Adding data attributes to page HTML

To a common ancestor element of document links, add data attributes for the query and, optionally, language:

...
<div id="results">
<ul data-query='rabbit' data-language="en">
<li><a href="url/to/result1.pdf">Document title</a></li>
<li><a href="url/to/result2.pdf">Document title</a></li>
...
</ul>
</div>
...

The query attribute may contain the complete search string including phrases (in quotes) and Boolean operators.

note

When rending the HTML page server side, make sure to HTML encode the query string. Otherwise, quotes from a phrase search could break your markup.

Initialize PDF Highlighter plugin

In the scripts section of your results page, include jQuery (if you don't use it already), the plugin script jquery.pdf-highlighter.js, and initialize it:

<script src="//ajax.googleapis.com/ajax/libs/jquery/1.11.1/jquery.min.js"></script>
<script src="https://demo.highlight4.me/js/jquery.pdf-highlighter.js"></script>
<script>
jQuery(document).ready(function() {
var hlConfig = {
highlighterUrl: "https://demo.highlight4.me", // update for self-hosted Highlighter
resolveDocumentBase: true
};
$('#results a[href*=".pdf"]').pdfHighlighter(hlConfig);
});
</script>

In the above example, using jQuery selector we attached highlighter to all PDF links below the results element.

Search Syntax

Search syntax for finding keywords and phrases is pretty universal and similar to searching on Google. Advanced querying syntax supported by PDF Highlighter is most similar to Apache Solr and Elasticsearch search engines.

Simple search

mortgage
tax return

Search for an exact phrase

To lookup for a phrase, enclose multiple words in quotation marks.

"tax return"

Proximity search

Proximity search allows you to find words near to each other within specified distance.

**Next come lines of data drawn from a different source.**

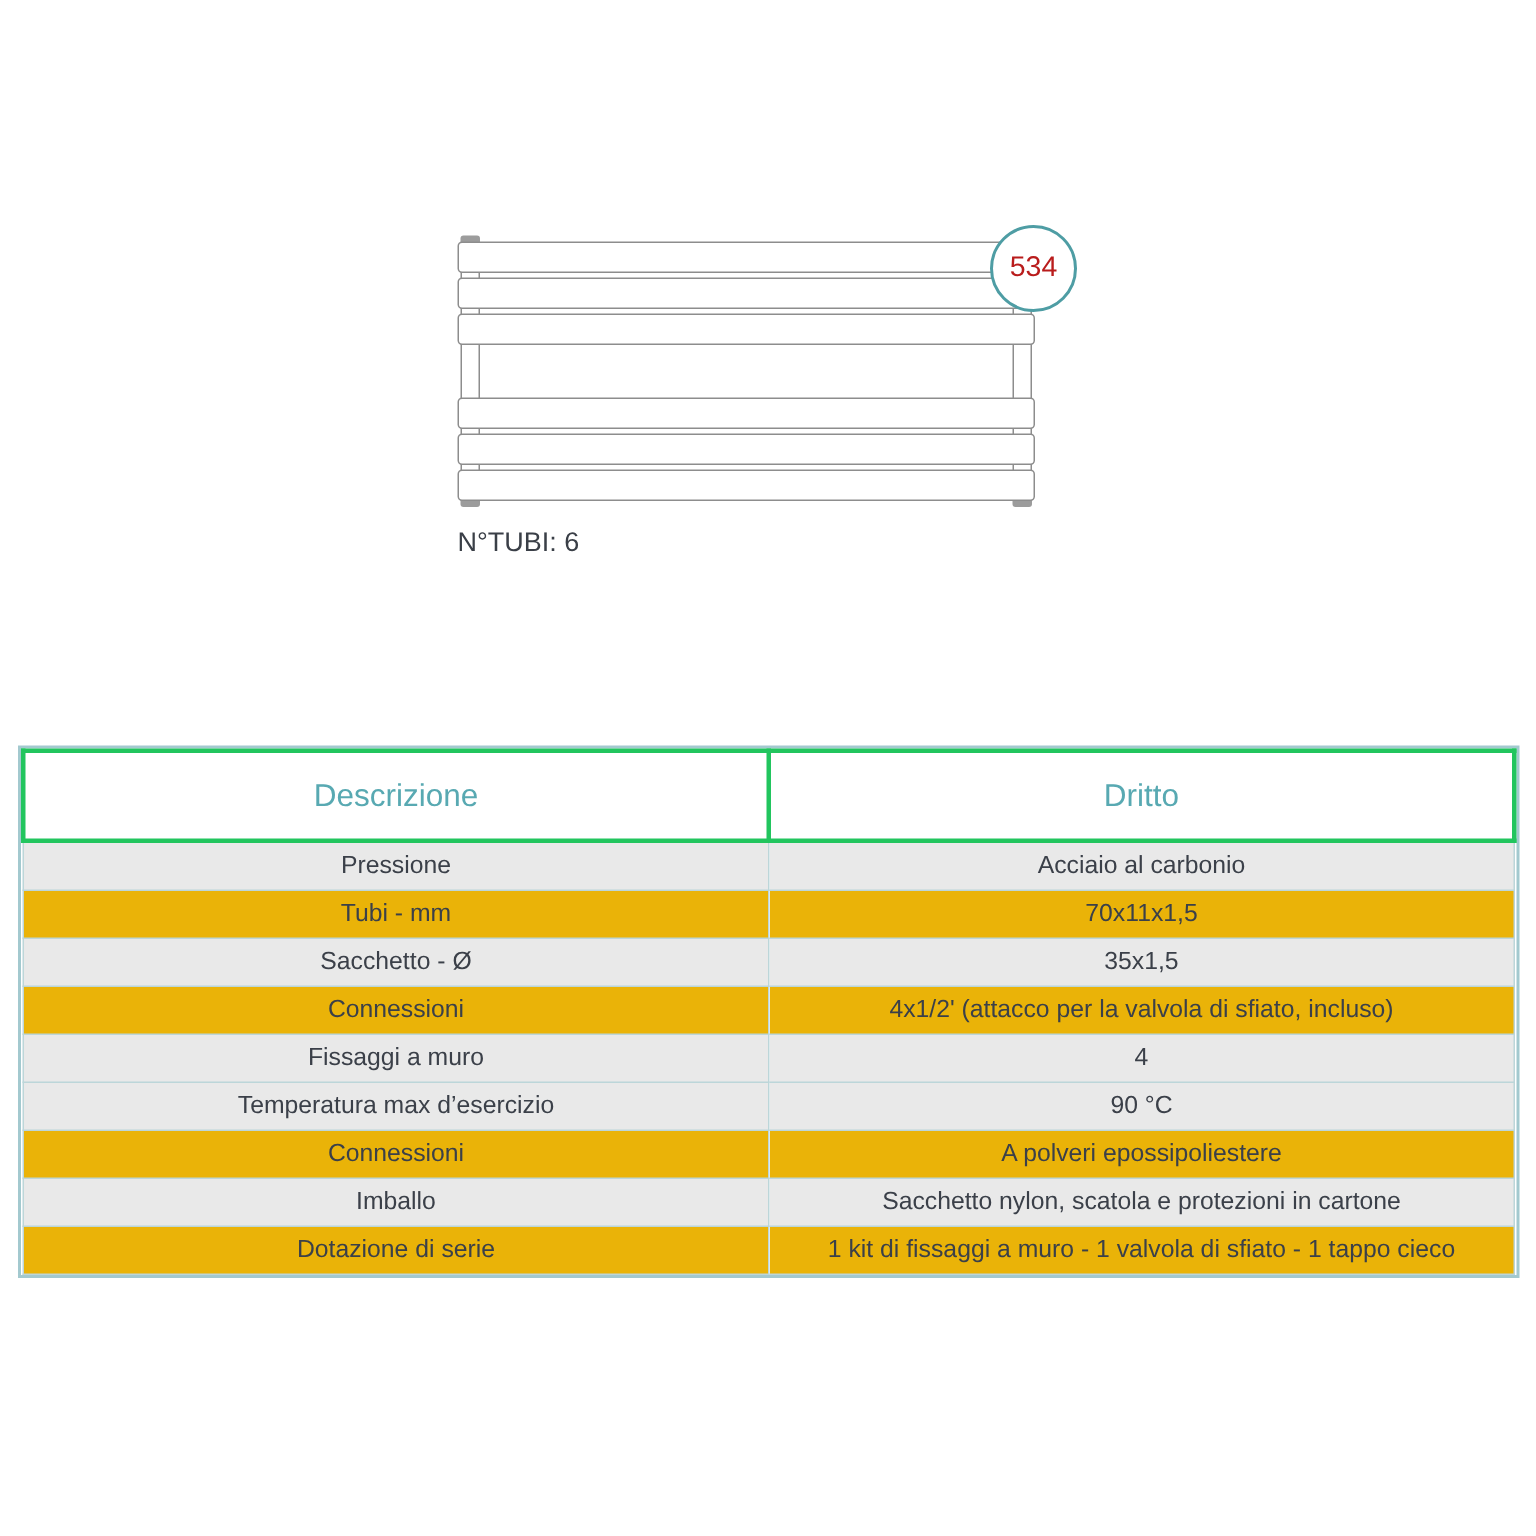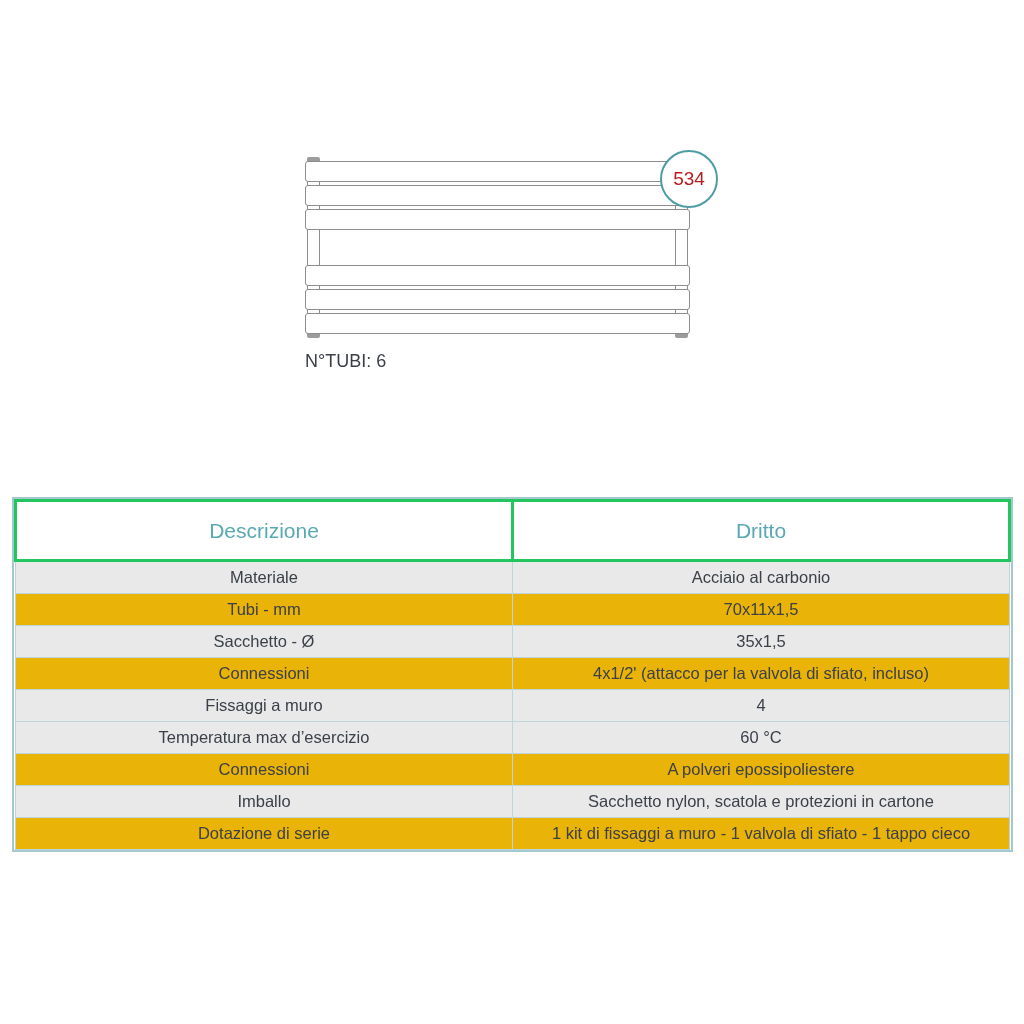--- a/index.html
+++ b/index.html
@@ -161,7 +161,7 @@
       </thead>
       <tbody>
         <tr class="shade">
-          <td>Materiale</td>
+          <td>Pressione</td>
           <td>Acciaio al carbonio</td>
         </tr>
         <tr>

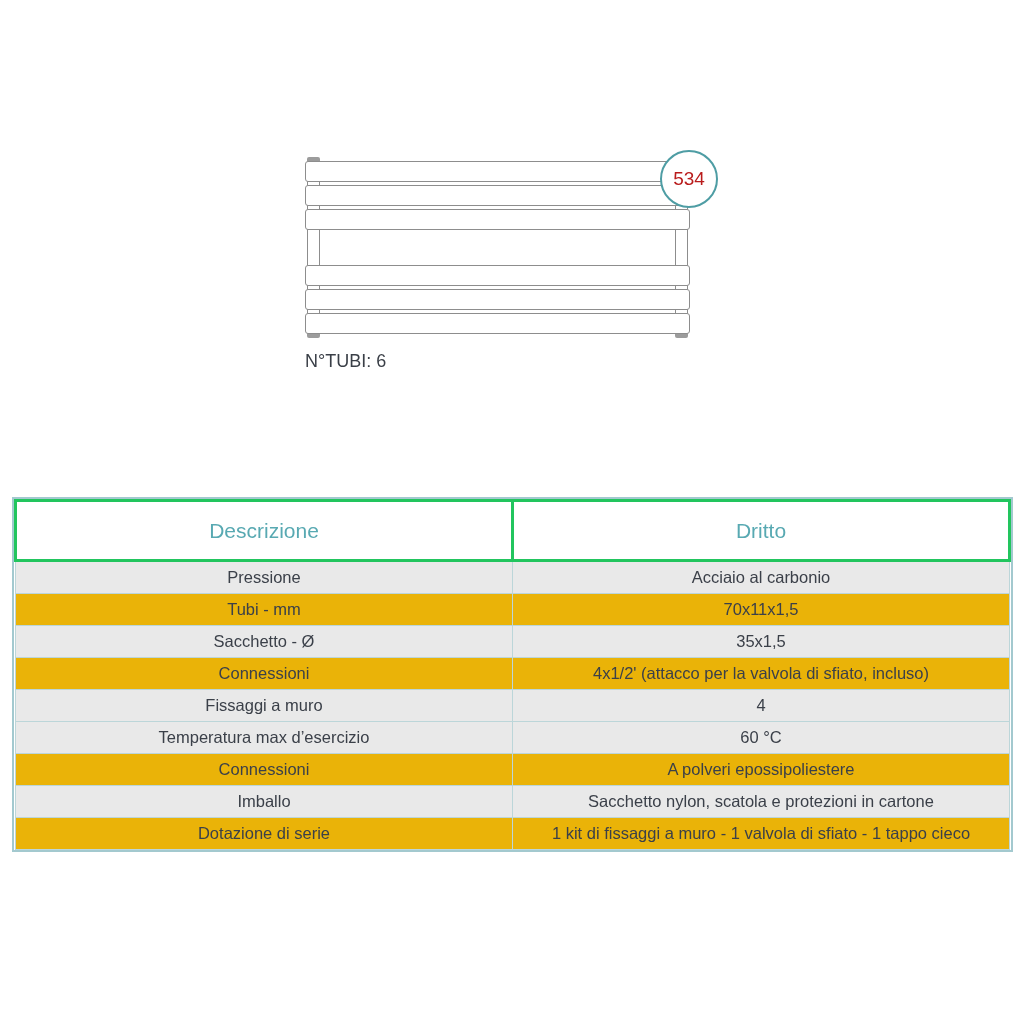--- a/index.html
+++ b/index.html
@@ -182,7 +182,7 @@
         </tr>
         <tr class="shade">
           <td>Temperatura max d’esercizio</td>
-          <td>60 °C</td>
+          <td>90 °C</td>
         </tr>
         <tr>
           <td>Connessioni</td>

"acknowledgment message"~5

To find words acknowledgment and message within 5 words of each other.

Search using wildcards

Use * to matches any group of characters, or ? for a single character.

qual*

Searches for documents containing any word starting with the letters qual, such as qualify, quality, qualification, qualifier, and so forth.

Fuzzy search

To perform a fuzzy search, use the tilde ~ symbol at the end of a single-word term.

roam~

This search will match terms like roams, foam, & foams. It will also match the word "roam" itself.

An optional distance parameter specifies the maximum number of edits allowed, between 0 and 2, defaulting to 2. For example:

roam~1

This will match terms like roams & foam - but not foams since it has an edit distance of "2".

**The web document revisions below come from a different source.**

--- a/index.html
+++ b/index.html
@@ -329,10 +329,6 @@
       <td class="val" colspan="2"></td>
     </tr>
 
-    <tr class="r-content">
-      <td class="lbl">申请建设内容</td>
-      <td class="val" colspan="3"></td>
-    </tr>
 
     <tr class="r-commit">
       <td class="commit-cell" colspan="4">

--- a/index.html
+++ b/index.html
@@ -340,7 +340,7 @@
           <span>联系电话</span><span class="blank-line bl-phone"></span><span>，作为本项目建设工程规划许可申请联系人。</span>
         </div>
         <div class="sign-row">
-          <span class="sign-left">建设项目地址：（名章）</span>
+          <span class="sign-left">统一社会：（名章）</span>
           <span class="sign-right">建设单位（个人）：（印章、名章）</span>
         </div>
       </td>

NOTE: If fuzzy search is enabled globally, it will apply to all keyword searches without need to use the tilde symbol.

Boolean expressions, positive and negative terms

PDF Highlighter supports Boolean expressions, as well as positive and negative terms, with some specifics. Considering that a typical use case for PDF Highlighter is highlighting of documents that already matched user's document search request, it's generally safe to pass the same query to PDF Highlighter for document processing. All keywords which are not specifically excluded (with a "NOT" or with "-") will be highlighted.

Stemming

If language is defined, PDF Highlighter automatically enables stemming. Stemming is a text analysis technique that allows you to find word variations. It means that if you search for term qualification search engine will also find documents with terms qualify, qualifier, etc.

Regular Expressions

To search using a regular expression, prefix your query with regex:

Regular expression search works with page text as is, including white space.

Multi Query Highlighting

Highlighter's /highlight-for-query web service endpoint allows passing multiple queries (even thousands) for PDF processing, at the same time allowing greater level of the highlighting process.

note

To annotate multiple PDF documents for a predefined set of phrases, check batch highlighting tool.

To send multiple queries to Highlighter, send POST request to /highlight-for-query with a payload as:

{
"uri": "https://www.example.com/document.pdf",
"language": "en",
"query": [
{
"query": "booking"
},
{
"query": "message or \"lorem ipsum\"",
"color": "FFFF00"
},
{
"query": "international airport",
"type": "phrase",
"tag": "test1"
}
]
}

The query array may contain one or more items where:

  • The only required field of a query item is the query string.
  • Unless the type of item is phrase, the query can be any search string. There's no need to put query terms in quotes if the query type is set to phrase.
  • The color is desired highlighting color for the query item, specified as RGB value.
  • Optional tag is client's identifier for the query item. If the color was not specified but the tag is defined, all queries with the same tag will get assigned the same color.

The payload object can also contain other parameters accepted by the PDF highlighting service.